The gard gans fleein' doonstairs t' tell Phareh. 'Gerron yer gallowas & hadaway efter them' 'e roars.
Meanwhile, oot in the desert, the lads wuz gettin' fair clemmed wi' thorst. Then Joshua- 'e's the one wi' the wellies on- sez 'ye knaa Moses, in aal the horry, wu' forgot the barrel o' Broon'.
'Nee bother' sez Moses, 'aa can dee summick aboot that'. So 'e reaches inside 'ees cloak & takes oot a wee bit stick- 'e brays a geet big rock, clittor clattor. an' then, behold, pittor pattor, oot came a stream o' broon ale.
The lads wuzelighted, slaked thor thorst an' then gorron thor bogies & d away t'wards the Red Sea. Noo jest as they wor gettin' near the watter, Joshua- 'e's the one wi' the wellies on- sez 'aa can hear Phahre and ees army wi' thor gallowas cummin' ower the hill.'
'Quick' sez Moses ' gallowas is faster than bogies'
'What can we dee' sez Joshua- 'e's the one wi' the wellies on- 'Divvent fash yersel' sez Moses and 'e lifts 'ees stick ower 'ees heid & waves it aboot. then a geet big fiery baal cum oot o' the sky an' a geet clood o' fire & smoke hides the Phareh & aal 'ees men.

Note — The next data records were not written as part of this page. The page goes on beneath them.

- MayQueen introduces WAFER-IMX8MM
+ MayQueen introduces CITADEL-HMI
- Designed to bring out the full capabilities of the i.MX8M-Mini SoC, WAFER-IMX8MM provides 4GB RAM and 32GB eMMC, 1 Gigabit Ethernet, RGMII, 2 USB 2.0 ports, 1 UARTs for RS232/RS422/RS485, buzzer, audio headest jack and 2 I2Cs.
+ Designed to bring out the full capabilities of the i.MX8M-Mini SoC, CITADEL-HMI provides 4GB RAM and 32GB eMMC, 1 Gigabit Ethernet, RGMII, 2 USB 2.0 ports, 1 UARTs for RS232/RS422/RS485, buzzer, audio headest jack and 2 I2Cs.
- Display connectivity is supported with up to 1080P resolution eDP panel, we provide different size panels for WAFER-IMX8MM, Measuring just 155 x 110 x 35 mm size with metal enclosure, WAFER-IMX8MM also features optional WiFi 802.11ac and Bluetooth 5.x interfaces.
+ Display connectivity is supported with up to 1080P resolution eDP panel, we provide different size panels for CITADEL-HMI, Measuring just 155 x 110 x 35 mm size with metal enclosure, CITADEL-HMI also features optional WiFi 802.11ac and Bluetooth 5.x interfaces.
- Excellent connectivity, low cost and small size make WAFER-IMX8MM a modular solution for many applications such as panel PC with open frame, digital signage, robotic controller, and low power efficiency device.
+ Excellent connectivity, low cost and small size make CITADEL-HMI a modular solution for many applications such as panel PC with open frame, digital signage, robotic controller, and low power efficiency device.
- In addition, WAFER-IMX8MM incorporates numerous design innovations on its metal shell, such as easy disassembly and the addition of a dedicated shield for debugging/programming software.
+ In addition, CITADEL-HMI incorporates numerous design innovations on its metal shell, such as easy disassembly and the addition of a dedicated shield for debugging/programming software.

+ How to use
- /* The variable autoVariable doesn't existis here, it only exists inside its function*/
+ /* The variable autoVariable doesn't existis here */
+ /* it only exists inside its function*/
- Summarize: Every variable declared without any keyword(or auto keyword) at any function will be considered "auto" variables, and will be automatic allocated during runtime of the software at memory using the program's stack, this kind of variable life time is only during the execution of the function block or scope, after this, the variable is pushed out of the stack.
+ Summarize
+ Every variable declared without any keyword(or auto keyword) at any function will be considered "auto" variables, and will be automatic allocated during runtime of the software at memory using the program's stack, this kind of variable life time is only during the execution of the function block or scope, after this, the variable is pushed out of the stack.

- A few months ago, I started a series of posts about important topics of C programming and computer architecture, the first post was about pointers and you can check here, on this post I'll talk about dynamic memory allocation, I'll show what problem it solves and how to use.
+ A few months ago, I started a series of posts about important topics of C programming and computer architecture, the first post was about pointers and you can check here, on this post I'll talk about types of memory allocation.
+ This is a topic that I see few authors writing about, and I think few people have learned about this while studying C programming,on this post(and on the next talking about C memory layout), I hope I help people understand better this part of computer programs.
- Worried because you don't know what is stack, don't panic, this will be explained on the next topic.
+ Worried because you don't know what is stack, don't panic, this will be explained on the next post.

'That's fooled them for a bit' laffs Moses.
'E then waved 'ees stick ower the Red Sea an' ye knaa the watters jest parted asunder....
or wuz it a Munda'?
So aal the children of Israle gans plodgin' ower t' the other side- Joshua had nee bother- 'e had 'ees wellies on.
Jest as they got t' the ither side, Phareh's men cum t' the watter's edge & started plodgin ower an' aal. But Moses put a stop t' that-'e waved 'ees stick again & aal the watter cum pourin' doon & drunded aal o' Phareh's men & thor gallowas.
Aal except one, whe was clingin' to a floatin' plank, when a greet big loud voice came doon from the sky....
'DRUND YE BUGGER, DRUND'
AND DRUND HE DID

so endeth the forst lesson

nb I had some trouble with the spell checker here


08 Oct 19 - 04:06 PM (#4012586)
Subject: RE: Lyr Req: The Building of the Pyramids (monologue)
From: Gurney

While we're on the subject of daft monologues....
There's the one about a punter who built the great wall of China to keep egg thieves out of his hen-house. I think it's called 'Balbus.'


12 Oct 19 - 05:19 AM (#4013189)
Subject: RE: Lyr Req: The Building of the Pyramids (monologue)
From: GUEST,bobby

Daft monologues- DAFT MONOLOGUES???

Geordies, arise against this scurrilous attack on our traditional culture


13 Oct 19 - 06:07 PM (#4013464)
Subject: RE: Lyr Req: The Building of the Pyramids (monologue)
From: Gurney

Traditional? Geordie Traditional? With KFC and McDonalds in it?

Surely Northunberland has been around longer than that?


03 Jul 20 - 11:49 AM (#4062620)
Subject: RE: Lyr Req: The Building of the Pyramids (monologue)
From: GUEST

Que misteriosa- me no gusta las KFC y el hijo de Donald- me gusto solamente Greegs y los pasteles de stotty


11 Apr 21 - 07:16 AM (#4101831)
Subject: RE: Lyr Req: The Building of the Pyramids (monologue)
From: GUEST,Sue Lane.

Just browsing thro the replies. Wonderful stuff. Did anyone mention the author of the monologue was the late lamented Brian Jacques. It is in his booklet "The Gospel according to Brian Jacques" which is out of print?

I have a copy of "Lost in the Wilderness" & the non biblical "Why the Romans landed at Chester" from live recordings of Brian with the Liverpool Fishermen performing in the Bull & Stirrup Folk Club, Chester as run by the group Yardarm.